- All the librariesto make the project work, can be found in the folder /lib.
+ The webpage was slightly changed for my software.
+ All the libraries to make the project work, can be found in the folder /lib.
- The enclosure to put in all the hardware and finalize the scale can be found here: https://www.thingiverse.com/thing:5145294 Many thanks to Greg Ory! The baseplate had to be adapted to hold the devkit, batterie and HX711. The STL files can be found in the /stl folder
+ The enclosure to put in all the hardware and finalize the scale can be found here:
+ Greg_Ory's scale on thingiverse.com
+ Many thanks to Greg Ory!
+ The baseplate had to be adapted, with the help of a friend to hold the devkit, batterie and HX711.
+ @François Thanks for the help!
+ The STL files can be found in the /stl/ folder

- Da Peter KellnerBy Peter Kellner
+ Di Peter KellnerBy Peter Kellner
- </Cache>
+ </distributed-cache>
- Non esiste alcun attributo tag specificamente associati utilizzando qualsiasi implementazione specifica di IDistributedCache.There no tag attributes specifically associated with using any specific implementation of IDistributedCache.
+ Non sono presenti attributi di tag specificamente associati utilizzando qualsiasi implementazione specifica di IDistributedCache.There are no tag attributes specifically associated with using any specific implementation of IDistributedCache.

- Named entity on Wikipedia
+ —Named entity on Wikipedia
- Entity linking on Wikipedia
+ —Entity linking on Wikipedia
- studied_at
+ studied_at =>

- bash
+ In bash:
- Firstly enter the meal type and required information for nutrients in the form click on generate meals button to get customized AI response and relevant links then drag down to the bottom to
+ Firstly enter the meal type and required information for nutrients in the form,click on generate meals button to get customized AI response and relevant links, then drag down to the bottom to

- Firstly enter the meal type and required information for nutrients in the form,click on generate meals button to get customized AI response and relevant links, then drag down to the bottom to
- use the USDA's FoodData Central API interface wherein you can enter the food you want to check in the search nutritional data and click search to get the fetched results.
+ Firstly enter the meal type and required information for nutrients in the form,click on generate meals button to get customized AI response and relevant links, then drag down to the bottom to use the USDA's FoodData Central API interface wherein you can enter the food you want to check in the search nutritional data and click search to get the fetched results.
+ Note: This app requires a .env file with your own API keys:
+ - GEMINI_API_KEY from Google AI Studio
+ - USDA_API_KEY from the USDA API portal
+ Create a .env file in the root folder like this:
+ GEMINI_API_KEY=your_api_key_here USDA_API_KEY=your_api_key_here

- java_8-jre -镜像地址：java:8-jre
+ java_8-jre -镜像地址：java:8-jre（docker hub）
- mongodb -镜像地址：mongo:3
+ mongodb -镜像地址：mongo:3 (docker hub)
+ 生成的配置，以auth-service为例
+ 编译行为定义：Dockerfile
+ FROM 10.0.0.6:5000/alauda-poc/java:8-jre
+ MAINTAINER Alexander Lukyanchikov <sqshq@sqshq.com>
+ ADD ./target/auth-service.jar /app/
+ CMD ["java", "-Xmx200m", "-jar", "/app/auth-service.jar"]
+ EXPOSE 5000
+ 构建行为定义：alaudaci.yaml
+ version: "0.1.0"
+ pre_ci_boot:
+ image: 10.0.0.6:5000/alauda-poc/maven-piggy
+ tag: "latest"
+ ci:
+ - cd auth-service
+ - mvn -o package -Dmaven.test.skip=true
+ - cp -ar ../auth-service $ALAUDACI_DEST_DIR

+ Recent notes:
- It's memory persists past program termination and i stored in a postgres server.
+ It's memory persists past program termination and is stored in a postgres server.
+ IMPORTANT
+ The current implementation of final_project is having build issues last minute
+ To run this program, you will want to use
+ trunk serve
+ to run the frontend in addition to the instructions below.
++++
- What you will do -
Please report all lines in the entries where "make" appears.

- Response for this exercise -
- All the librariesto make the project work, can be found in the folder /lib.
+ All the libraries to make the project work, can be found in the folder /lib.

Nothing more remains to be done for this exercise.